Problem to solve =>
For the listing that follows, report how many lines contain the word "title", giving the number and no other text.

Supplied information =>

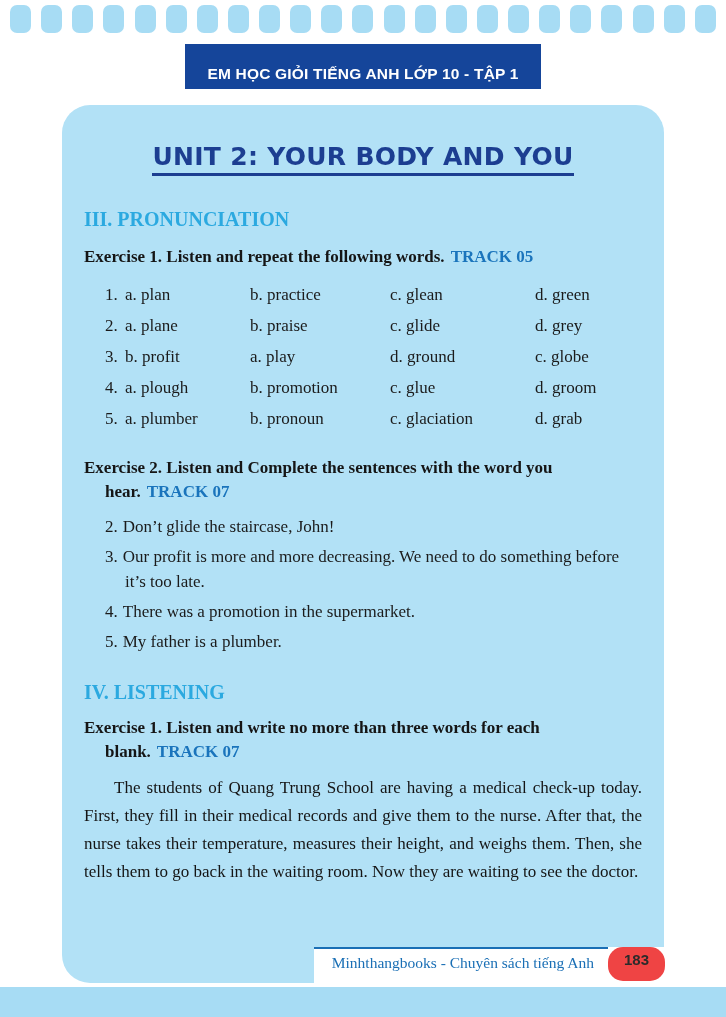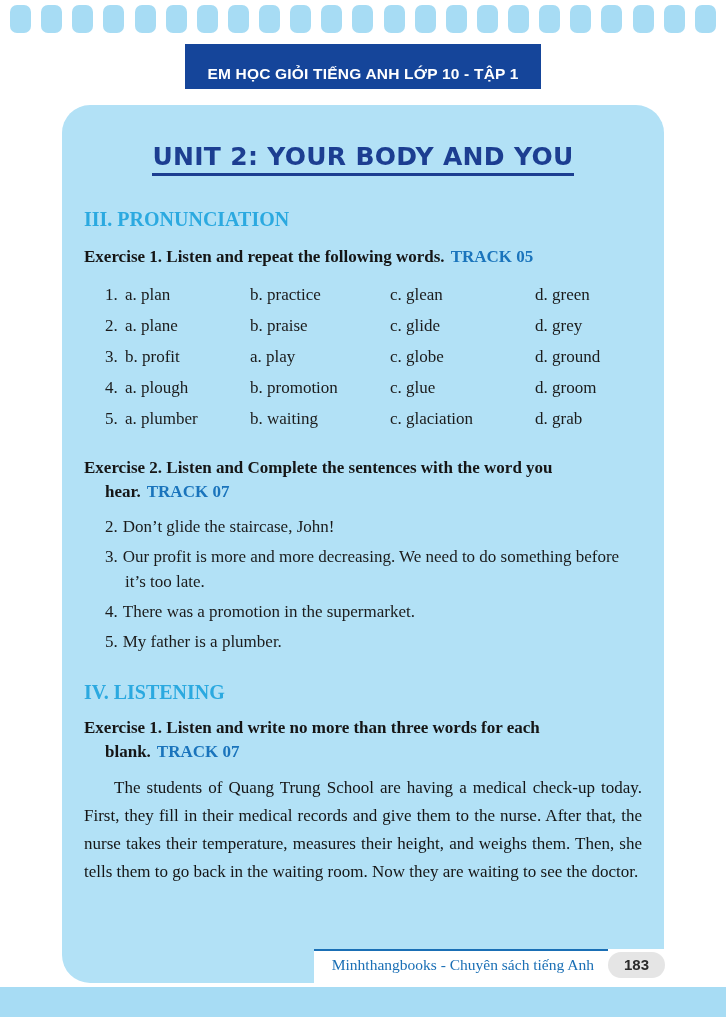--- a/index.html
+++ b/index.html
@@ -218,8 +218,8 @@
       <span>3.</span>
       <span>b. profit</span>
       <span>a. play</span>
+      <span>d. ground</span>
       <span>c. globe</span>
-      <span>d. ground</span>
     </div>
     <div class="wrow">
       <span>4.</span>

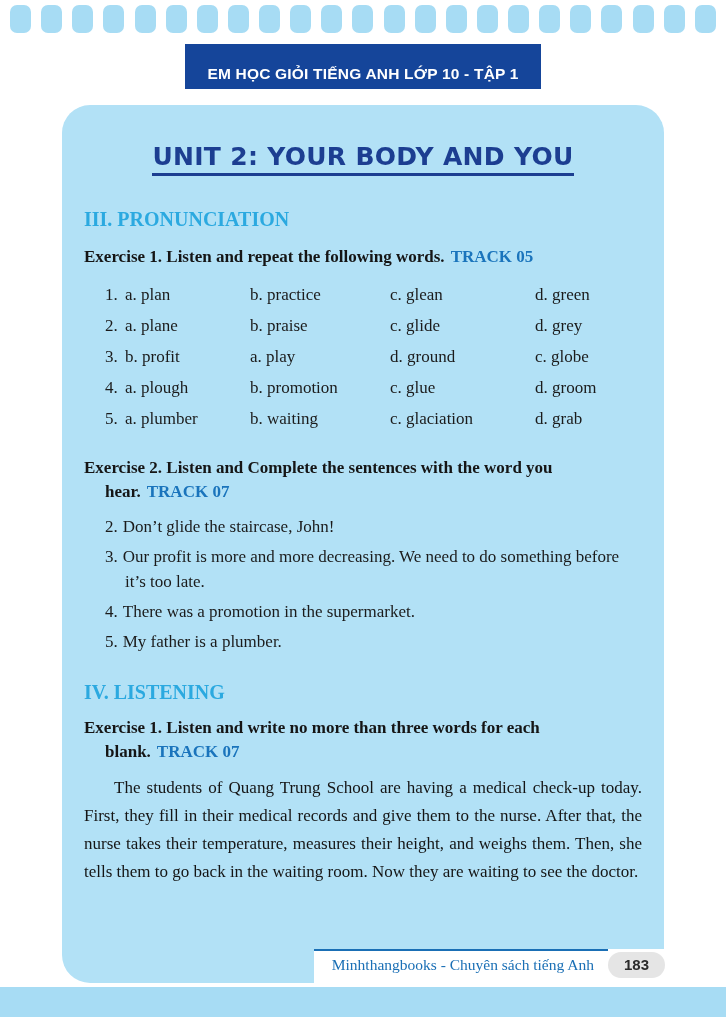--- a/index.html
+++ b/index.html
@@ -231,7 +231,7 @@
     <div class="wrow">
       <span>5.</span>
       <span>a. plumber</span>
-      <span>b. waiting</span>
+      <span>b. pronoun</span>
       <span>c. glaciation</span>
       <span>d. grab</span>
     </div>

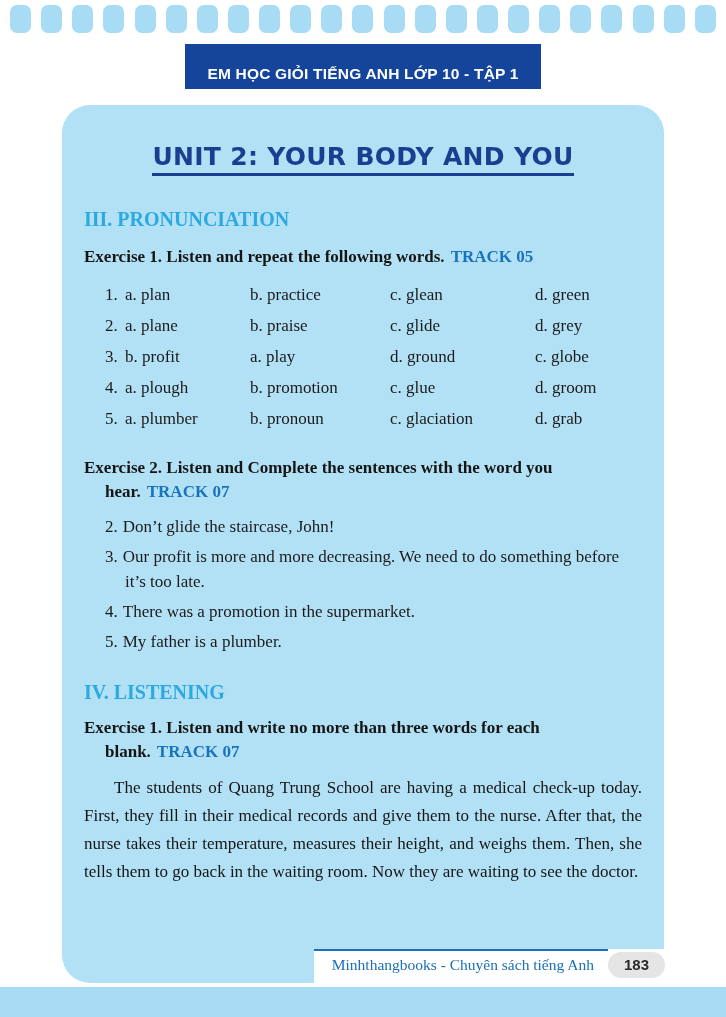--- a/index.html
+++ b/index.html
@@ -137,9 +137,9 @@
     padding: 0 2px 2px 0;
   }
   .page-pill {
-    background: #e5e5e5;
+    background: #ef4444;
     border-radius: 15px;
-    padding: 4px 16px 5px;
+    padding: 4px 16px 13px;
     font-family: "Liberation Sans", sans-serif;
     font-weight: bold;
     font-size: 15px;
==
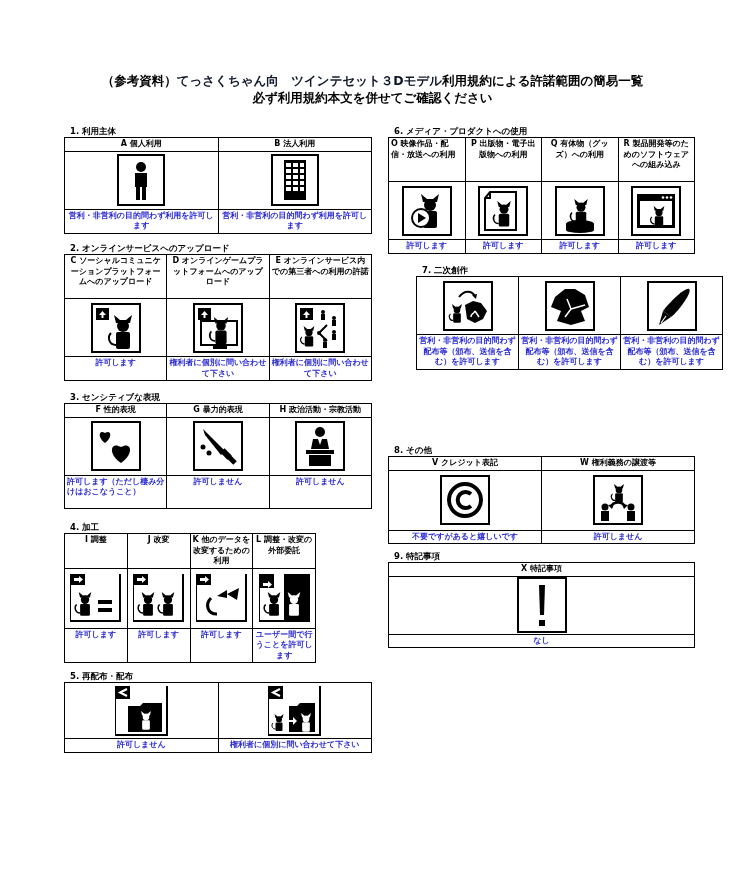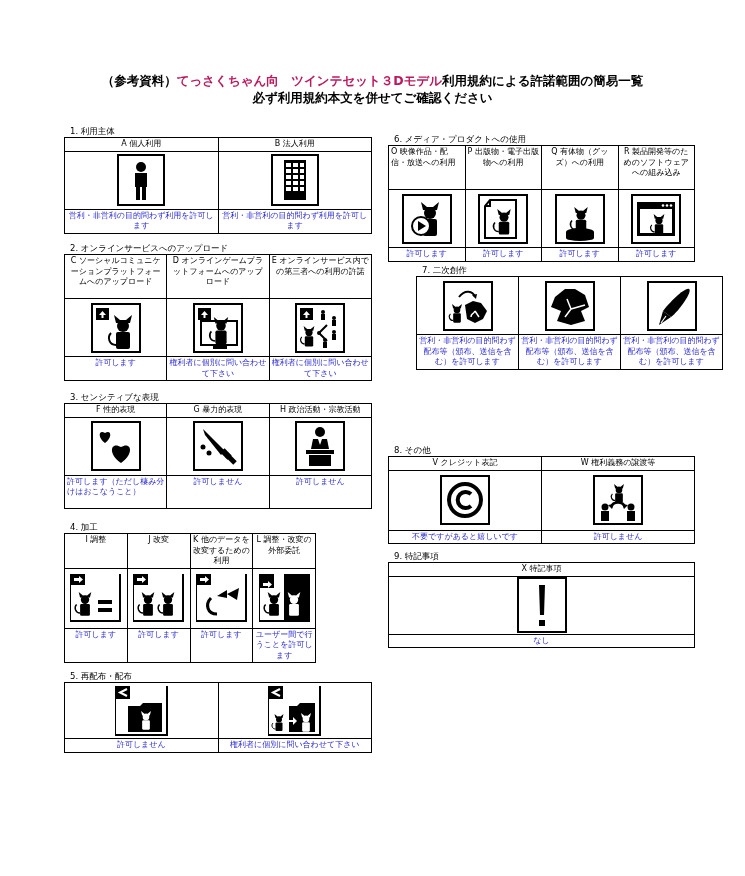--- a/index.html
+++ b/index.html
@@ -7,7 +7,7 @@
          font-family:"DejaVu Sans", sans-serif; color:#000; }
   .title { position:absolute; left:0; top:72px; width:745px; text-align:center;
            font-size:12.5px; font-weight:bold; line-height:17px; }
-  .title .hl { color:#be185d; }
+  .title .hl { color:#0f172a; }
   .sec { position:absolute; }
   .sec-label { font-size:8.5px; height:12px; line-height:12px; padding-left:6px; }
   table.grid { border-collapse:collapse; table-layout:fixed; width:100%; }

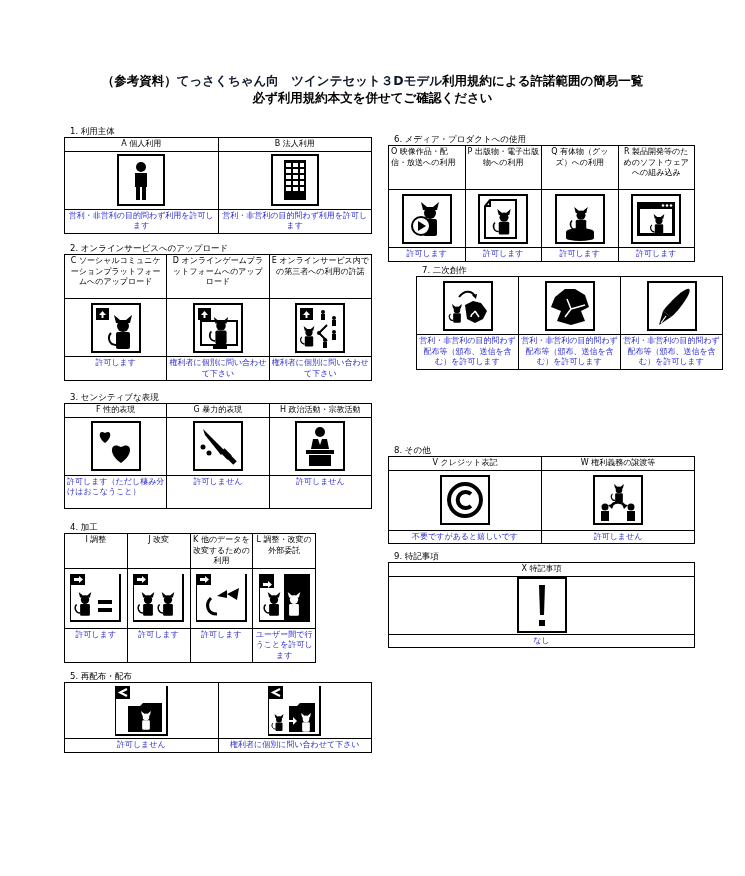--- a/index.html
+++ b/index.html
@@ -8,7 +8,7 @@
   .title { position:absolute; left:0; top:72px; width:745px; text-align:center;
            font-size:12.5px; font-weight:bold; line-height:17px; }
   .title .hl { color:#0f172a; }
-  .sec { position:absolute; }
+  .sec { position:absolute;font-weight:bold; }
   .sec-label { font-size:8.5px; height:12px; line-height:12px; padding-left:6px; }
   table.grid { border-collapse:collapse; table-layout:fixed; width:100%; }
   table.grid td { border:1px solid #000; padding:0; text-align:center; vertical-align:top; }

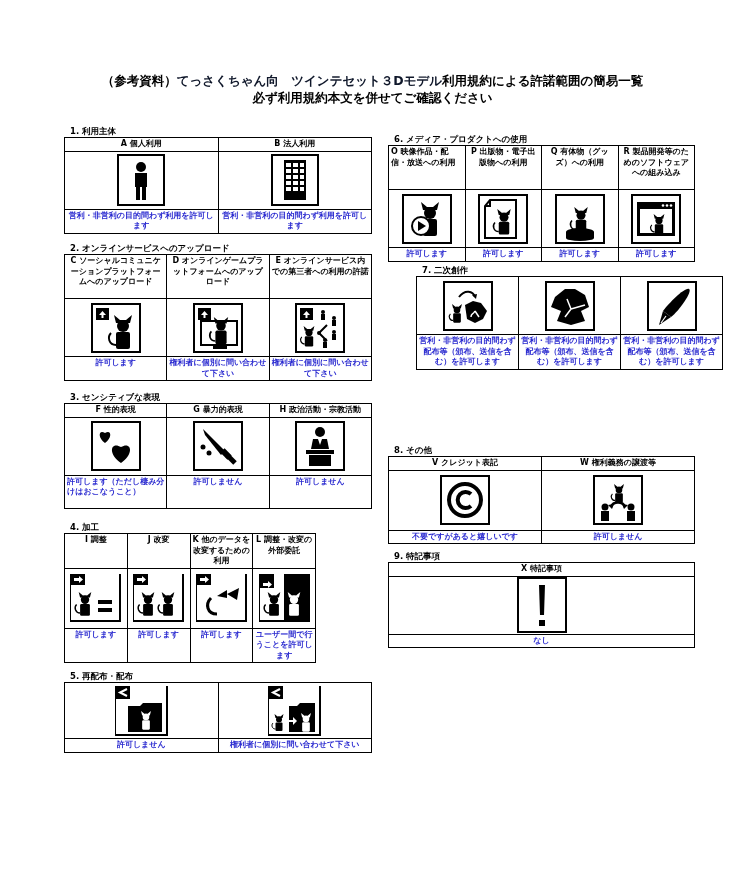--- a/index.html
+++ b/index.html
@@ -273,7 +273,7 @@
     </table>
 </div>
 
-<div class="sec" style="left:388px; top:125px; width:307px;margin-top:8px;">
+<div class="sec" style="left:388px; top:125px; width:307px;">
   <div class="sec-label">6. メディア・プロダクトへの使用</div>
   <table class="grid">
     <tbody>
==
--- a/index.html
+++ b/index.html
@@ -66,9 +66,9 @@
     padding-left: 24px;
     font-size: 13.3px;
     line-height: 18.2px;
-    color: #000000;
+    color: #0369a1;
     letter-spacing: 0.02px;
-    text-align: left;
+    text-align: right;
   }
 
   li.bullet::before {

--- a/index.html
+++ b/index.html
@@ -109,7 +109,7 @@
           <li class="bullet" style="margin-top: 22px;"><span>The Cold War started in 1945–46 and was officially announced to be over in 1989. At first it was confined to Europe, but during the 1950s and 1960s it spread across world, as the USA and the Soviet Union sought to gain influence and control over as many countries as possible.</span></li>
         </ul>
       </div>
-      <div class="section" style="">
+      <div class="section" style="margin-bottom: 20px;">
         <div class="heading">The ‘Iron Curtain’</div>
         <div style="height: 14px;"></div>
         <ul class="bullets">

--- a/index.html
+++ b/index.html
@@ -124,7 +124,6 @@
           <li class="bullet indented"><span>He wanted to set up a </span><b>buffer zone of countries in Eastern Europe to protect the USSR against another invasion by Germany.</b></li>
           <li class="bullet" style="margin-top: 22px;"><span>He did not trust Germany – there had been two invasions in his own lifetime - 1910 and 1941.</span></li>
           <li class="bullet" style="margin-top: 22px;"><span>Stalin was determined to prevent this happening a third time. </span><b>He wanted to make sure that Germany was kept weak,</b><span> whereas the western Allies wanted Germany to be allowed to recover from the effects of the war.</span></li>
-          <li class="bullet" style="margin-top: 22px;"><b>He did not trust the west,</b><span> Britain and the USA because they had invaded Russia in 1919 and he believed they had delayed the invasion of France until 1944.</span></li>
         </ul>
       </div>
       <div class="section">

Result for this task =>
5